Richard Kaaserer nacque a Trieste il 21 agosto 1896 figlio di un agente di polizia.
Si arruolò nell'esercito austroungarico nel 1916. Combatté sul
fronte orientale ed in Italia arrivando sino al grado di tenente. Dopo la guerra
rimase nell'esercito sino al 1922.
Tra il 1927 ed il 1930 militò nel movimento socialista "Steierischen
Heimatschutz" per poi passare nel 1932 al Partito Nazionalsocialista ed
entrare nello stesso anno nelle SS.
Nel luglio 1933 quando il Partito Nazista venne dichiarato illegale scapoin
Germania organizzando una rete di aiuto per i nazisti austriaci che cercavano
rifugio nel Reich. Nel 1934 tentò di rientrare in Austria ma venne arrestato
e detenuto in carcere sino al 1937.
Ritornato in Germania dopo il rilascio ritornò in Austria solo nel settembre
1939 come capo del Distretto SS "Donau".
Dal dicembre 1940 e sino al 1941 fu l'ultimo capo dell'Ufficio Genealogico del
RuSHA per passare a dirigere l'Ufficio dell'Ahnenerbe. Rimase al RuSHA sino
al 1942.
Dal giugno 1942 al febbraio 1943 fu comandante di reggimento nella divisione
SS "Prinz Eugen". Venne processato da una corte marziale per atti
di brutalità contro le reclute e spostato alla Divisione SS "Frendsberg".

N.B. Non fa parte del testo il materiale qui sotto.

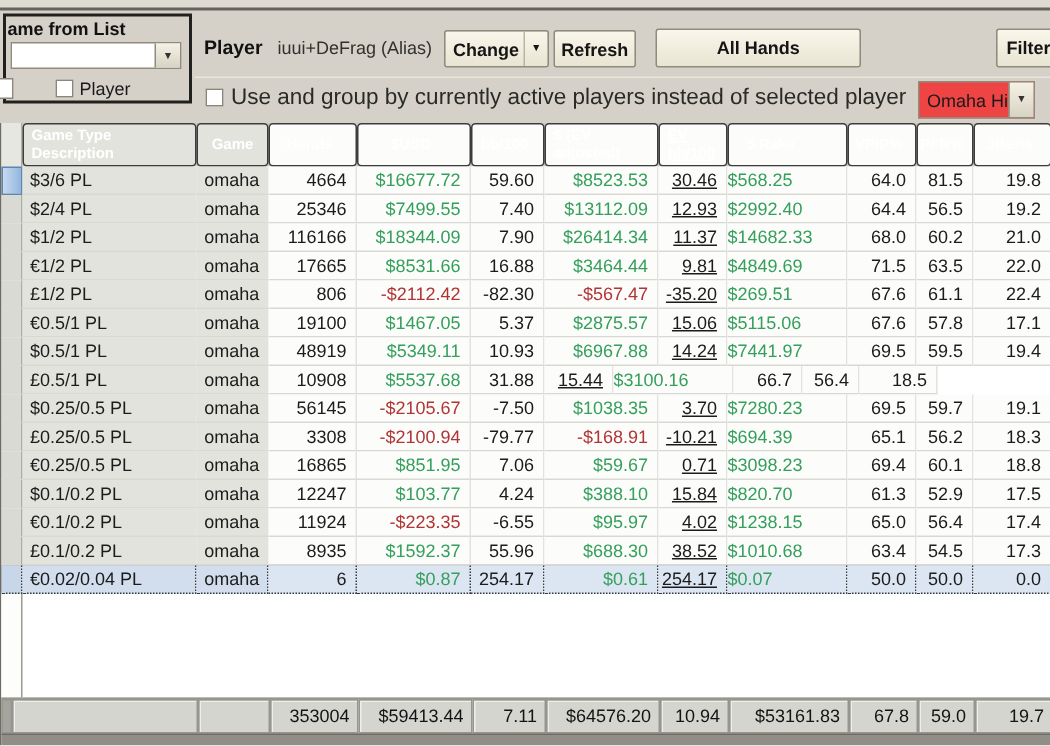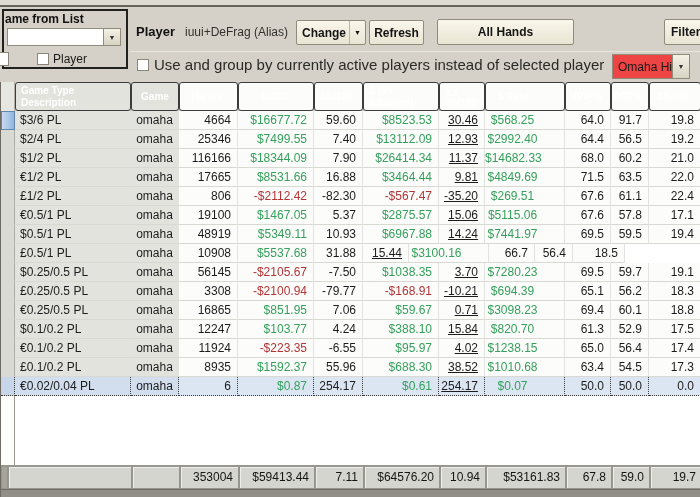--- a/index.html
+++ b/index.html
@@ -55,7 +55,7 @@
   .f-bb{width:49px;background:#fcfcfb;text-align:right;padding-right:6px;}
   .f-ev{width:76px;background:#fcfcfb;text-align:right;padding-right:6px;}
   .f-evbb{width:46px;background:#fcfcfb;text-align:right;padding-right:6px;text-decoration:underline;}
-  .f-rake{width:80px;background:#fcfcfb;text-align:center;padding-right:24px;}
+  .f-rake{width:80px;background:#fcfcfb;text-align:left;padding-right:24px;}
   .f-vpip{width:46px;background:#fcfcfb;text-align:right;padding-right:6px;}
   .f-pfr{width:38px;background:#fcfcfb;text-align:right;padding-right:6px;}
   .f-tb{width:52px;background:#fcfcfb;text-align:right;padding-right:6px;}

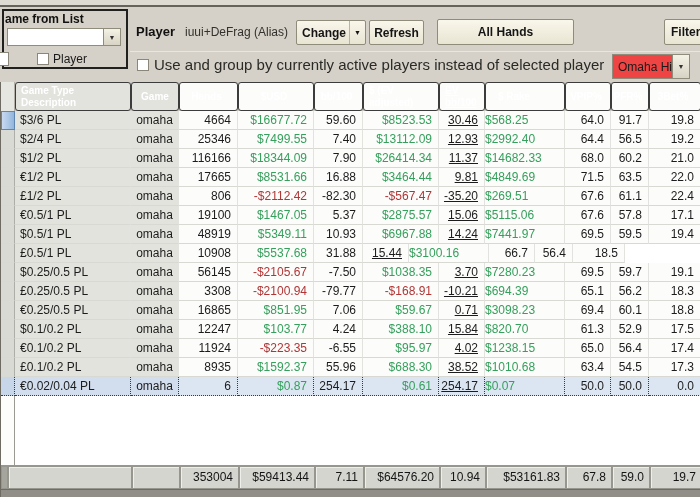--- a/index.html
+++ b/index.html
@@ -160,7 +160,7 @@
         <div class="cell f-evbb">30.46</div>
         <div class="cell f-rake pos">$568.25</div>
         <div class="cell f-vpip">64.0</div>
-        <div class="cell f-pfr">91.7</div>
+        <div class="cell f-pfr">81.5</div>
         <div class="cell f-tb">19.8</div>
       </div>
         <div class="row">

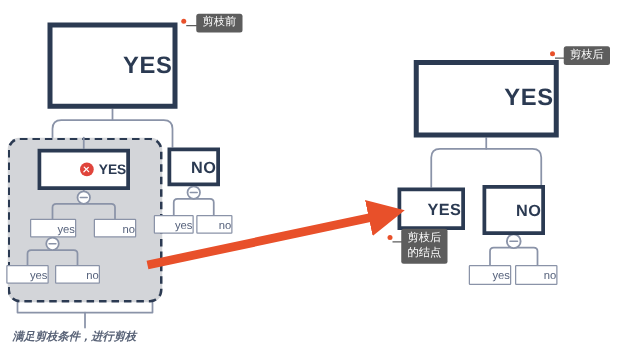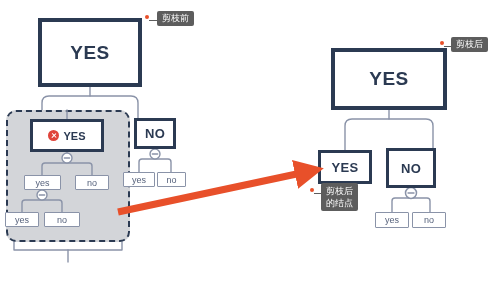--- a/index.html
+++ b/index.html
@@ -29,7 +29,7 @@
     background: #ffffff;
     display: flex;
     align-items: center;
-    justify-content: center;
+    justify-content: flex-end;
     color: #2b3a52;
   }
 

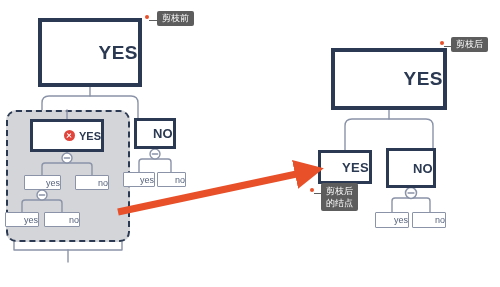--- a/index.html
+++ b/index.html
@@ -272,6 +272,7 @@
   <div class="callout" style="left:321px; top:183px; line-height:12px;">剪枝后
 的结点</div>
 
+  <div class="caption" style="left:10px; top:263px;">满足剪枝条件，进行剪枝</div>
 
 </div>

Lasciate le Waffen-SS passò in Polizia operando in Jugoslavia dapprima
nel gruppo "Knin" operando dal luglio 1943 al maggio 1944 in attività
antipartigiane lungo la costa bosniaca.
Passato agli ordini di Konstantin Kammerhofer condusse sanguinose e spietate
operazioni di rappresaglia ad Agram in Croazia.
Dopo un breve periodo come Comandante di SS e Polizia (SSPF) "Sandschak"
venne trasferito in
Norvegia dove
assunse la carica di Comandante di SS e Polizia (SSPF) del "Mittel Norwegen".
Qui rimase sino alla fine della guerra.
Catturato dagli Alleati alla fine della guerra venne estradato in Jugoslavia
dove fu processato e condannato a morte.
La sentenza venne eseguita nel gennaio 1947.